### Exercise details
Could you reproduce every record below exactly, excluding all pictures?
-------- Data to examine --------
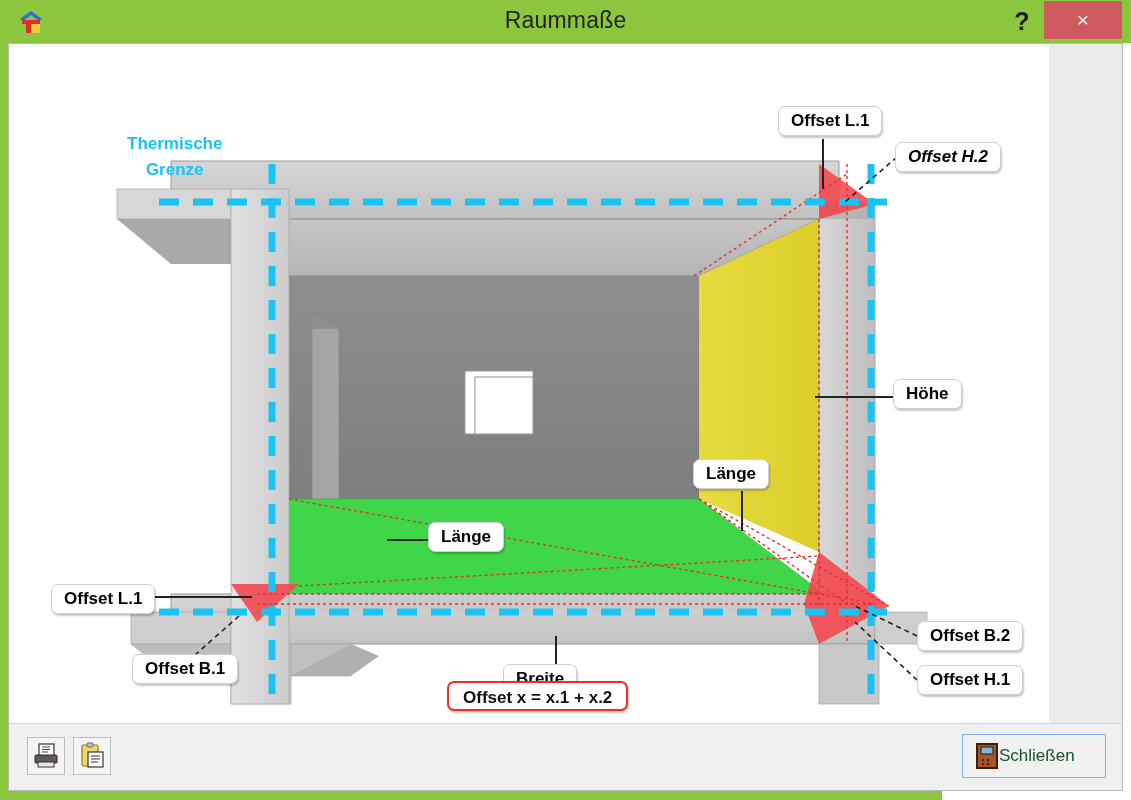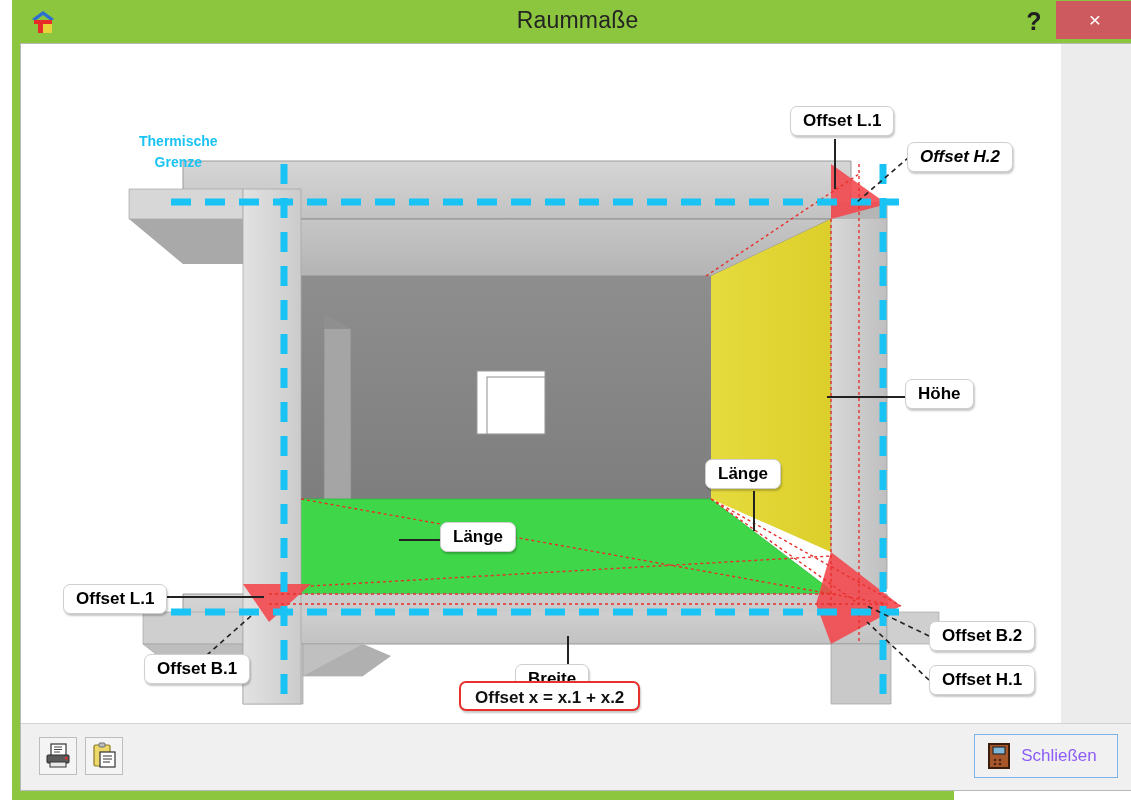--- a/index.html
+++ b/index.html
@@ -10,21 +10,21 @@
   body {
     width: 1131px;
     height: 800px;
     font-family: "Liberation Sans", sans-serif;
     overflow: hidden;
   }
 
   
   #window {
     position: absolute;
-    left: 12px; top: 0;
+    left: 0; top: 0;
     width: 942px;
     height: 800px;
     background: #8CC63E;
     box-sizing: border-box;
   }
 
   
   #titlebar {
     position: absolute;
     left: 0; top: 0;
@@ -131,23 +131,23 @@
     align-items: center;
     cursor: default;
   }
   #close-btn-main .cb-icon {
     margin-left: 12px;
     width: 24px; height: 26px;
     flex: 0 0 auto;
   }
   #close-btn-main .cb-label {
     flex: 1 1 auto;
-    text-align: center;
+    text-align: left;
     font-size: 17px;
-    color: #8b5cf6;
+    color: #14532d;
     padding-right: 10px;
   }
 
   
   .lbl {
     position: absolute;
     background: #ffffff;
     border: 1px solid #cfcfcf;
     border-radius: 7px;
     font-size: 17px;
@@ -169,21 +169,21 @@
     color: #111111;
     padding: 6px 14px 3px 14px;
     white-space: nowrap;
     box-shadow: 1px 2px 2px rgba(0,0,0,0.22);
     box-sizing: border-box;
     line-height: 1;
   }
   #thermal-label {
     position: absolute;
     left: 118px; top: 87px;
-    font-size: 14px;
+    font-size: 17px;
     font-weight: bold;
     color: #19C3F3;
     line-height: 1.5;
     text-align: center;
     white-space: pre;
   }
 </style>
 </head>
 <body>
--------
### Response area
--- a/index.html
+++ b/index.html
@@ -10,21 +10,21 @@
   body {
     width: 1131px;
     height: 800px;
     font-family: "Liberation Sans", sans-serif;
     overflow: hidden;
   }
 
   
   #window {
     position: absolute;
-    left: 12px; top: 0;
+    left: 0; top: 0;
     width: 942px;
     height: 800px;
     background: #8CC63E;
     box-sizing: border-box;
   }
 
   
   #titlebar {
     position: absolute;
     left: 0; top: 0;
@@ -131,23 +131,23 @@
     align-items: center;
     cursor: default;
   }
   #close-btn-main .cb-icon {
     margin-left: 12px;
     width: 24px; height: 26px;
     flex: 0 0 auto;
   }
   #close-btn-main .cb-label {
     flex: 1 1 auto;
-    text-align: center;
+    text-align: left;
     font-size: 17px;
-    color: #8b5cf6;
+    color: #14532d;
     padding-right: 10px;
   }
 
   
   .lbl {
     position: absolute;
     background: #ffffff;
     border: 1px solid #cfcfcf;
     border-radius: 7px;
     font-size: 17px;
@@ -169,21 +169,21 @@
     color: #111111;
     padding: 6px 14px 3px 14px;
     white-space: nowrap;
     box-shadow: 1px 2px 2px rgba(0,0,0,0.22);
     box-sizing: border-box;
     line-height: 1;
   }
   #thermal-label {
     position: absolute;
     left: 118px; top: 87px;
-    font-size: 14px;
+    font-size: 17px;
     font-weight: bold;
     color: #19C3F3;
     line-height: 1.5;
     text-align: center;
     white-space: pre;
   }
 </style>
 </head>
 <body>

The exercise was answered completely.